Baudo mentre prendeva tempo per l’esibizione dei Velvet è riuscito in un’impresa improba: far sembrare intelligente quello delle Vibrazioni (Vibrazioni perché fate il vibrato?” se n’è uscito. Mi chiedo perché lui non ha controdomandato: “Pippo perché ti fai le pippe?” Io l’avrei fatto).
Albano che ovviamente non voleva dividere il palcoscenico con nessuno ha chiamato un coro che stesse 10 passi buoni indietro. Meno male perché quando alla fine si sono avvicinati, lui piccolo e nero in mezzo ai coristi alti e bianchi per scelta sembrava uno scarafaggio.

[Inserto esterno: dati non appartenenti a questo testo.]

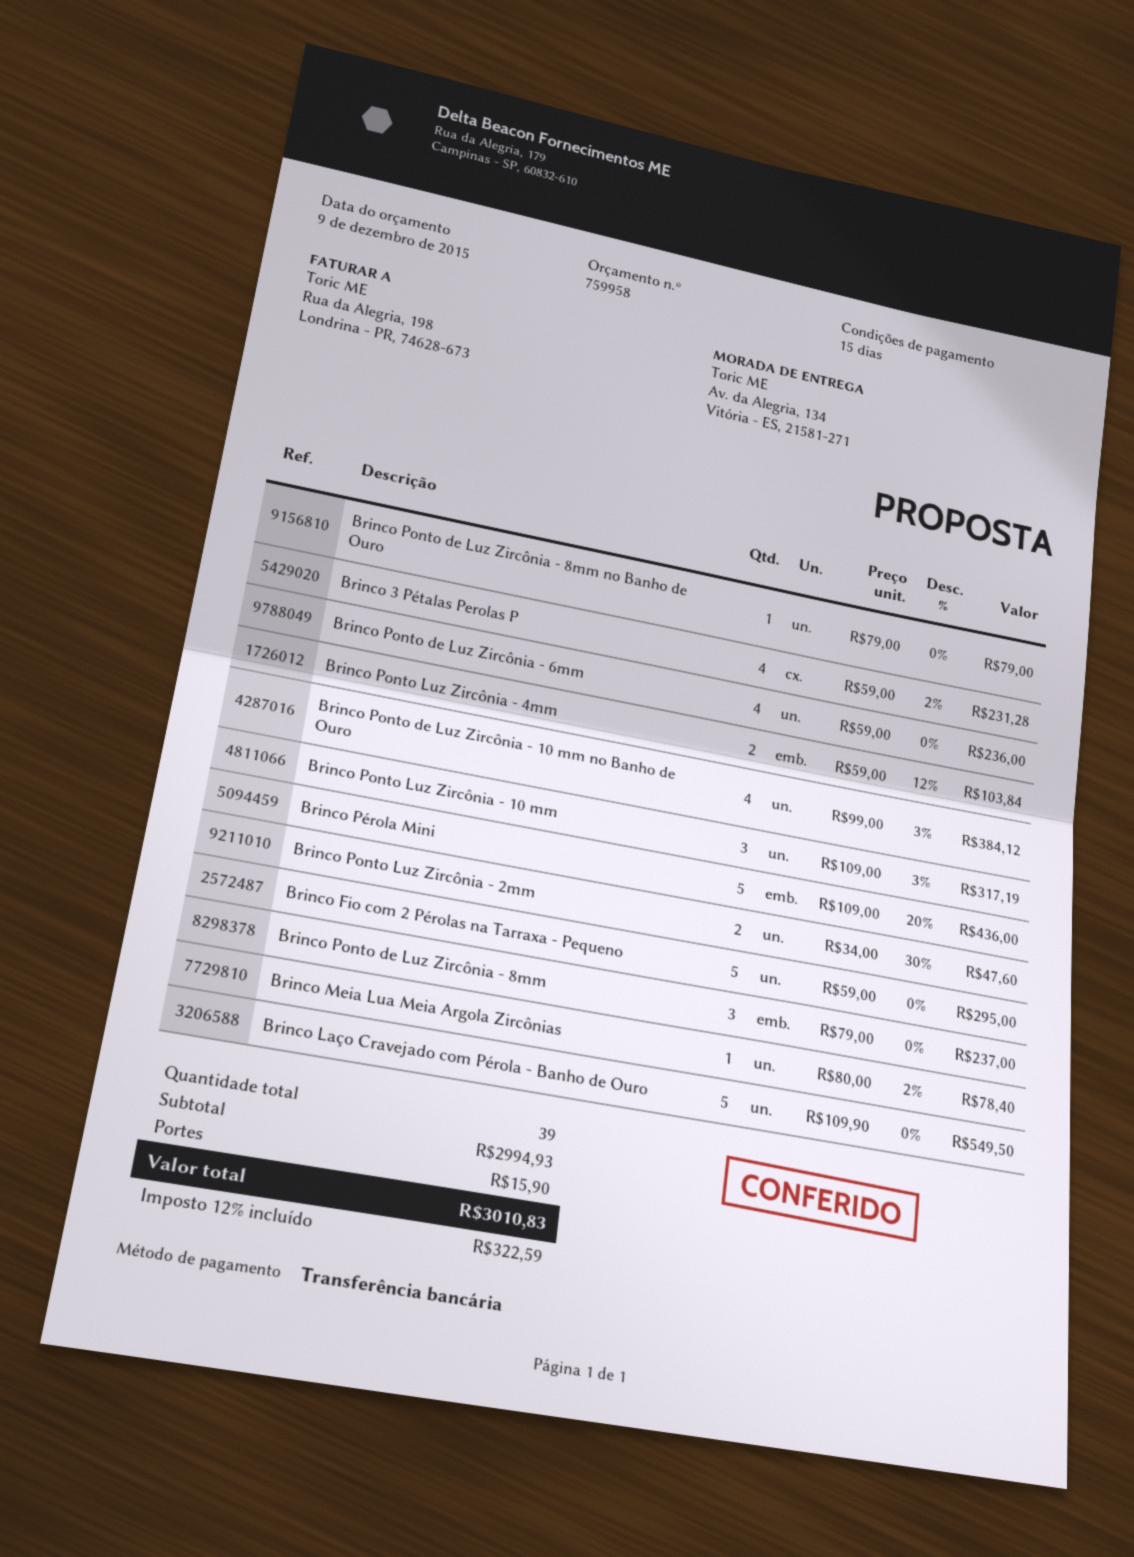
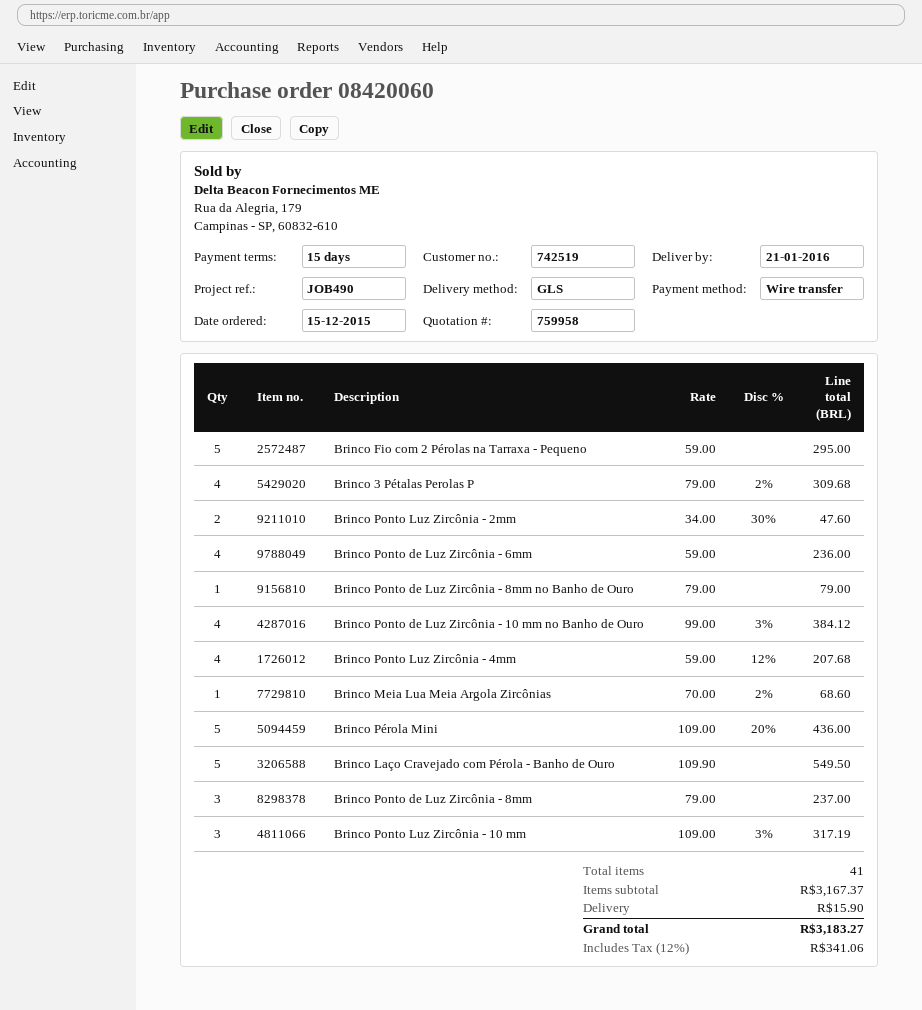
Brinco 3 Pétalas Perolas P: 4 x 59.00 - 2% = 231.28 -> 4 x 79.00 - 2% = 309.68
Brinco Ponto Luz Zircônia - 4mm: 2 x 59.00 - 12% = 103.84 -> 4 x 59.00 - 12% = 207.68
Brinco Meia Lua Meia Argola Zircônias: 1 x 80.00 - 2% = 78.40 -> 1 x 70.00 - 2% = 68.60
total quantity: 39 -> 41
subtotal: 2994.93 -> 3167.37
tax: 12% = 322.59 -> 12% = 341.06
total: 3010.83 -> 3183.27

La Ruggiero a cappella con gli alpini mi è piaciuta un sacco, anche se qualcuno dovrebbe spiegarle il concetto di makeup.
La Salgueiro con gli Stadio è sempre brava, anche se la preferisco con i Madredeus, ovviamente. Peccato abbia equivocato il concetto di lbt (little black dress) e si presenti con un abituccio troppo scollato e corto che fa l’effetto “l’ho comprato al mercatino” o “me l’ha prestato la mia amica magra”.
Dopo un orrido skecth con un finto Califano, arrivano Amalia Gré più Biondi. L’effetto ottico è devastante, lei canta tipo trance medianica, lui con quella voce può cantare ciò che vuole, signora mia.
Sull’ospitata con il Ricky Martin dei poveri, Miguel Angel Munoz, zappo sul GF per vedere l’uscita di Gabriele, quello con i capelli a scodella. Ma quanti sono quest’anno nella casa? La metà di mille?
Rizappo su Nelly Furtado che in mezzo agli Zero Assoluto sembra la cugina bella a un matrimonio in mezzo ai due parenti bambascioni. Manca il boquet per lei e Baudo dopo aver corso per mezzo palcoscenico le mette in mano una corona da morto strappata dalla scenografia.
Chiudo, devastata, sull’esibizione di Tosca, con una preghiera: quei pezzi lì, se li lascia fare a Capossela, magari è meglio.